NEW PROPOSITIONS Sent from his Excellency Sir Thomas Fairfax To the Honourable House of COMMONS; CONCERNING The preservation and safety of the Kings Majesties Realmes and Dominions.

Together with the Parliaments Answer thereunto.

ALSO, The Armies new Propositions in reference to the whole Kingdome, and their further Resolution c [...]ncerning the same.

Printed and published, for the speedy dispiercing of the fore-going Propositions to each respective County throughout the Kingdome of England, and Principa­lity of Wales.

Printed at London for Adam Marshe, and are to be [...]o [...]d neer the Royale Exchange in Cornhill, 164 [...]. ⟨July 22⟩

A DECLARATION CONCERNING The gallant Message and Propositions sent from his Excellency Sir Thomas Fair­fax, to the Honourable House of COMMONS.


HAving lately received a Copy of the gallant Message and Propositinns sent from his Excellency Sir Thomas Fairfax to the Honourable House of Commons; to­gether with the Answer and Votes of the [Page]said House, to his Excellencies Message and Propositions; All which being of great con­cernment to the Kingdome, and worthy of publike view, I thought fit to represent un­to you a Copy of the said Papers; to the end, they may be printed, and dispierced throughout each respective County within the Kingdome of England, and Principality of Wales. viz.

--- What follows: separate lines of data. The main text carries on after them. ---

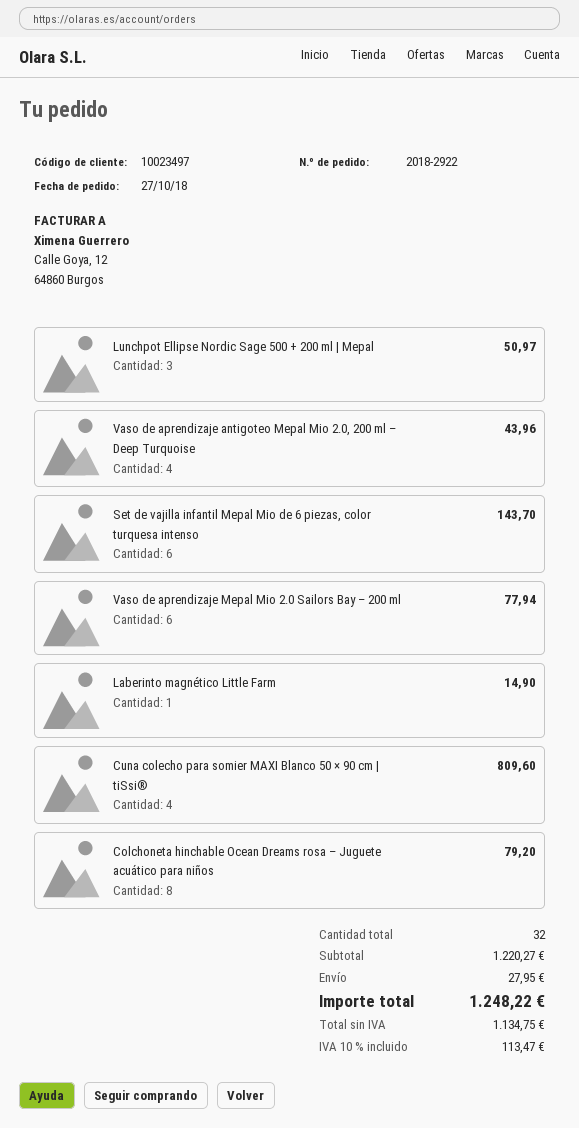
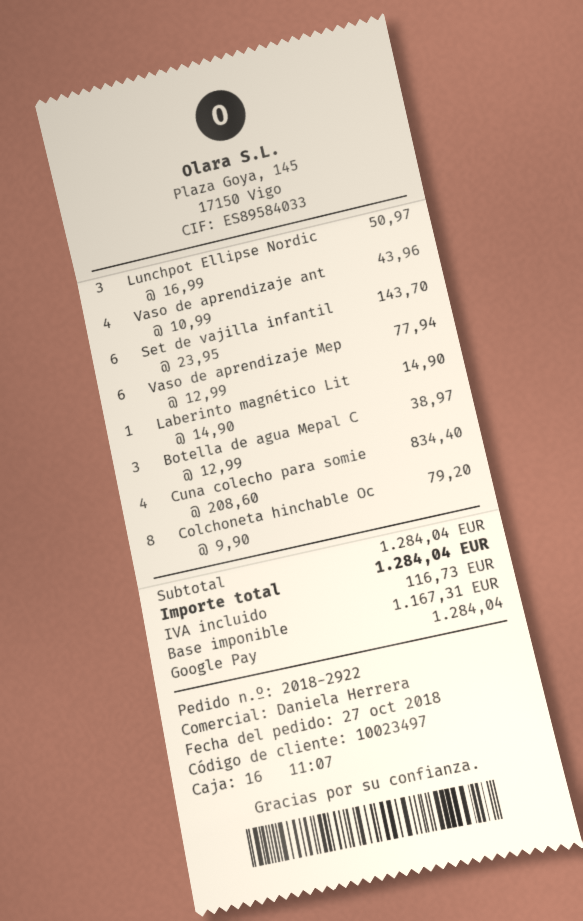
Cuna colecho para somier MAXI Blanco 50 × 90 cm | tiSsi®: 4 for 809.60 -> 4 for 834.40
Botella de agua Mepal C: none -> 3 for 38.97
subtotal: 1220.27 -> 1284.04
shipping: 27.95 -> none
net: 1134.75 -> 1167.31
tax: 113.47 -> 116.73
total: 1248.22 -> 1284.04

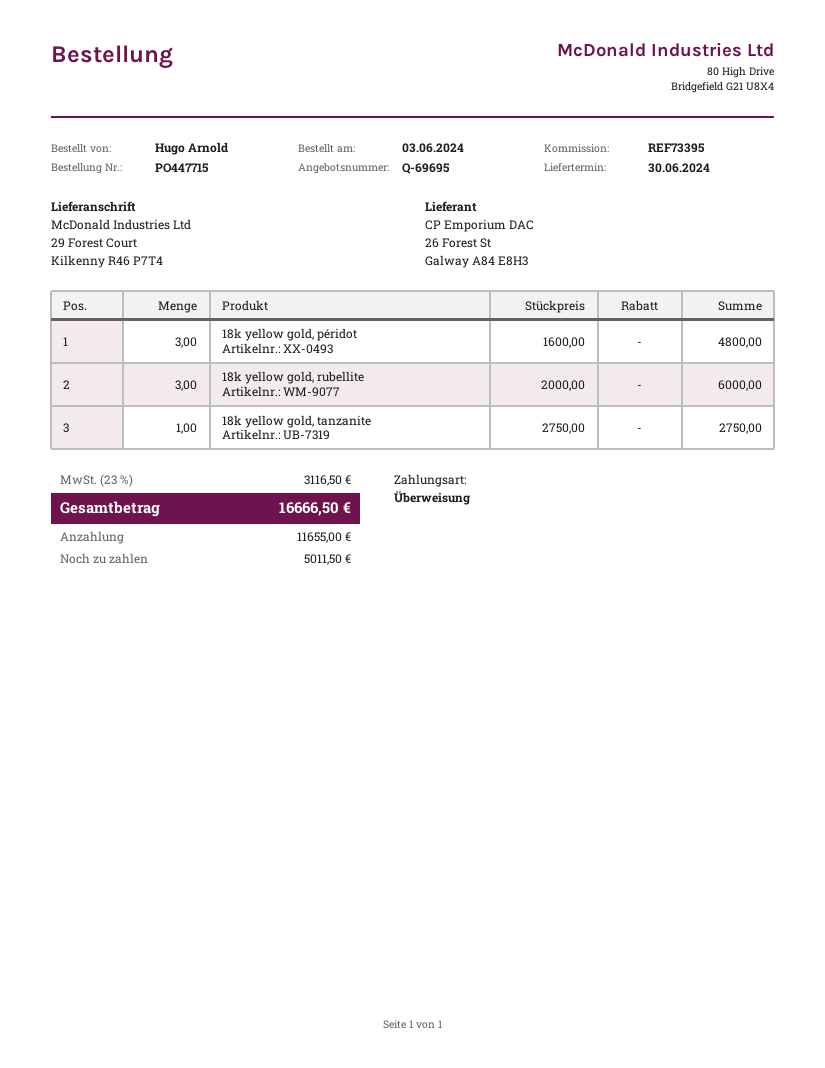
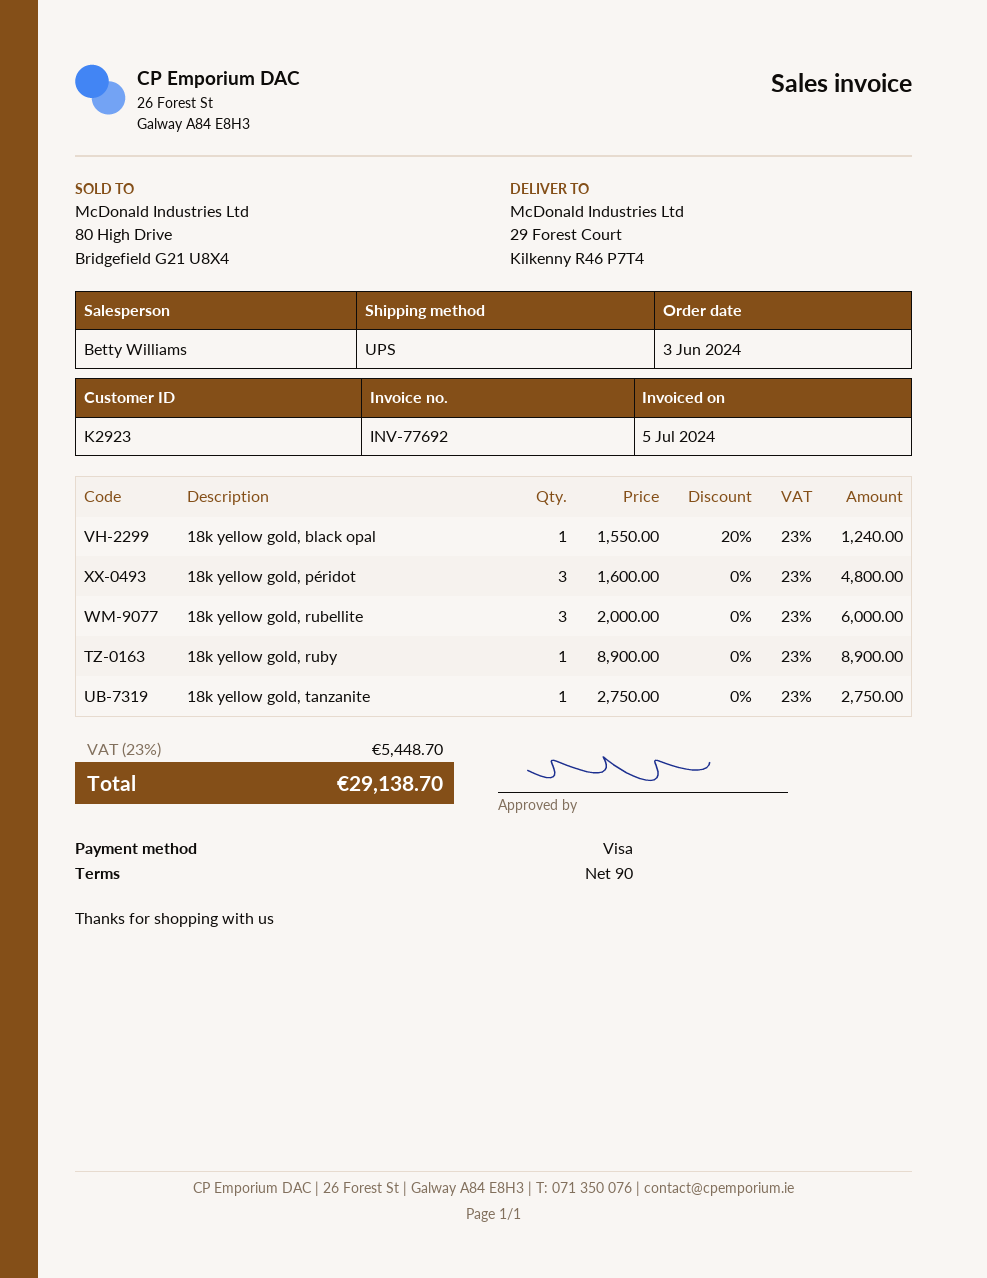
payment method: bank transfer -> Visa
18k yellow gold, black opal: none -> 1 x 1550.00 - 20% = 1240.00
18k yellow gold, ruby: none -> 1 x 8900.00 = 8900.00
tax: 23% = 3116.50 -> 23% = 5448.70
total: 16666.50 -> 29138.70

1. His Excellency Sir Thomas Fairfax declares, that by reason of the great numbers of severall di­stinct and dis-joynted Forces which (now) lyes dis­pierced and scattered abroad within this his Maje­sties Realme of England, and Dominion of Wales, which were sufficient, together with the assistance of this Army (being united and well mannaged) both to preserve the peace of this Kingdome, and give pre­sent reliefe to that poor distressed and bleeding king­dome of Ireland, without putting this Kingdome to the charge of raising new Forces at present for that service.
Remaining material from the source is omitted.